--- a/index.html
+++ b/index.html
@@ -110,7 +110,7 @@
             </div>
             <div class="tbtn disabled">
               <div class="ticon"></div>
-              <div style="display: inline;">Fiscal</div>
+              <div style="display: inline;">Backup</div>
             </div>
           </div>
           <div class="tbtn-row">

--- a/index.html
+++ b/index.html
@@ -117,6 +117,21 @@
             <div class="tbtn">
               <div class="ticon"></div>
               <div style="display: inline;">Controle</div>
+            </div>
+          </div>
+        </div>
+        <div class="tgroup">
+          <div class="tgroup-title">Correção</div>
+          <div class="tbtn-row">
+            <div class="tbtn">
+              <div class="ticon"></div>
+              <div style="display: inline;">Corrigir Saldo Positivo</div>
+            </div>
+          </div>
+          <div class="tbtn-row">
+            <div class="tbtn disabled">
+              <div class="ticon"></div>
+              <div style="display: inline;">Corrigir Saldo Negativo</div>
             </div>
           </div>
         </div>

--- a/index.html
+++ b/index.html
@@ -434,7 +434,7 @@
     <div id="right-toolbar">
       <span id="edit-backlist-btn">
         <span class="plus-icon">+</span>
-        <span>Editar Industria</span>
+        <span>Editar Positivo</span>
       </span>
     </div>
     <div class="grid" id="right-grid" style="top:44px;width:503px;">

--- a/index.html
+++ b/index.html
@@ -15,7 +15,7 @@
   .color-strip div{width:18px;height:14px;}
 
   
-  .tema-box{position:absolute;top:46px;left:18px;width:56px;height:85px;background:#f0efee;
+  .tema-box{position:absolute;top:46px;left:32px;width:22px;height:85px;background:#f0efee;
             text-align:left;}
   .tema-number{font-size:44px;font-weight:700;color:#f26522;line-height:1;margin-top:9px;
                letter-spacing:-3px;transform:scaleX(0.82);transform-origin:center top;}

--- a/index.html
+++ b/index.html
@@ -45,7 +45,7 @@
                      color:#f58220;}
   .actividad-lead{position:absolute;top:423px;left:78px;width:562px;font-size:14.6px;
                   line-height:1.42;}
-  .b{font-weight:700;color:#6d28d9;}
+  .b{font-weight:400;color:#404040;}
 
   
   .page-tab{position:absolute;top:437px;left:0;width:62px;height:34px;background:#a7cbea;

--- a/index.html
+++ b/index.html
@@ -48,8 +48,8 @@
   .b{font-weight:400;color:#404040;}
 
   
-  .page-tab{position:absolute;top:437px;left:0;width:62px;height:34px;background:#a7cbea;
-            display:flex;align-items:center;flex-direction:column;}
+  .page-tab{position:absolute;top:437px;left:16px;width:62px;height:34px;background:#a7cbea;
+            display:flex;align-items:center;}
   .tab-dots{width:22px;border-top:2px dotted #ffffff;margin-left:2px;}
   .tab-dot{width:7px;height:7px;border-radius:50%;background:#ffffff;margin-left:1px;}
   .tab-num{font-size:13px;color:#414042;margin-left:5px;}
----
Exercise goal
Return the entries above, every line intact.

Answer to the problem
--- a/index.html
+++ b/index.html
@@ -110,7 +110,7 @@
             </div>
             <div class="tbtn disabled">
               <div class="ticon"></div>
-              <div style="display: inline;">Fiscal</div>
+              <div style="display: inline;">Backup</div>
             </div>
           </div>
           <div class="tbtn-row">

--- a/index.html
+++ b/index.html
@@ -117,6 +117,21 @@
             <div class="tbtn">
               <div class="ticon"></div>
               <div style="display: inline;">Controle</div>
+            </div>
+          </div>
+        </div>
+        <div class="tgroup">
+          <div class="tgroup-title">Correção</div>
+          <div class="tbtn-row">
+            <div class="tbtn">
+              <div class="ticon"></div>
+              <div style="display: inline;">Corrigir Saldo Positivo</div>
+            </div>
+          </div>
+          <div class="tbtn-row">
+            <div class="tbtn disabled">
+              <div class="ticon"></div>
+              <div style="display: inline;">Corrigir Saldo Negativo</div>
             </div>
           </div>
         </div>

--- a/index.html
+++ b/index.html
@@ -434,7 +434,7 @@
     <div id="right-toolbar">
       <span id="edit-backlist-btn">
         <span class="plus-icon">+</span>
-        <span>Editar Industria</span>
+        <span>Editar Positivo</span>
       </span>
     </div>
     <div class="grid" id="right-grid" style="top:44px;width:503px;">

--- a/index.html
+++ b/index.html
@@ -15,7 +15,7 @@
   .color-strip div{width:18px;height:14px;}
 
   
-  .tema-box{position:absolute;top:46px;left:18px;width:56px;height:85px;background:#f0efee;
+  .tema-box{position:absolute;top:46px;left:32px;width:22px;height:85px;background:#f0efee;
             text-align:left;}
   .tema-number{font-size:44px;font-weight:700;color:#f26522;line-height:1;margin-top:9px;
                letter-spacing:-3px;transform:scaleX(0.82);transform-origin:center top;}

--- a/index.html
+++ b/index.html
@@ -45,7 +45,7 @@
                      color:#f58220;}
   .actividad-lead{position:absolute;top:423px;left:78px;width:562px;font-size:14.6px;
                   line-height:1.42;}
-  .b{font-weight:700;color:#6d28d9;}
+  .b{font-weight:400;color:#404040;}
 
   
   .page-tab{position:absolute;top:437px;left:0;width:62px;height:34px;background:#a7cbea;

--- a/index.html
+++ b/index.html
@@ -48,8 +48,8 @@
   .b{font-weight:400;color:#404040;}
 
   
-  .page-tab{position:absolute;top:437px;left:0;width:62px;height:34px;background:#a7cbea;
-            display:flex;align-items:center;flex-direction:column;}
+  .page-tab{position:absolute;top:437px;left:16px;width:62px;height:34px;background:#a7cbea;
+            display:flex;align-items:center;}
   .tab-dots{width:22px;border-top:2px dotted #ffffff;margin-left:2px;}
   .tab-dot{width:7px;height:7px;border-radius:50%;background:#ffffff;margin-left:1px;}
   .tab-num{font-size:13px;color:#414042;margin-left:5px;}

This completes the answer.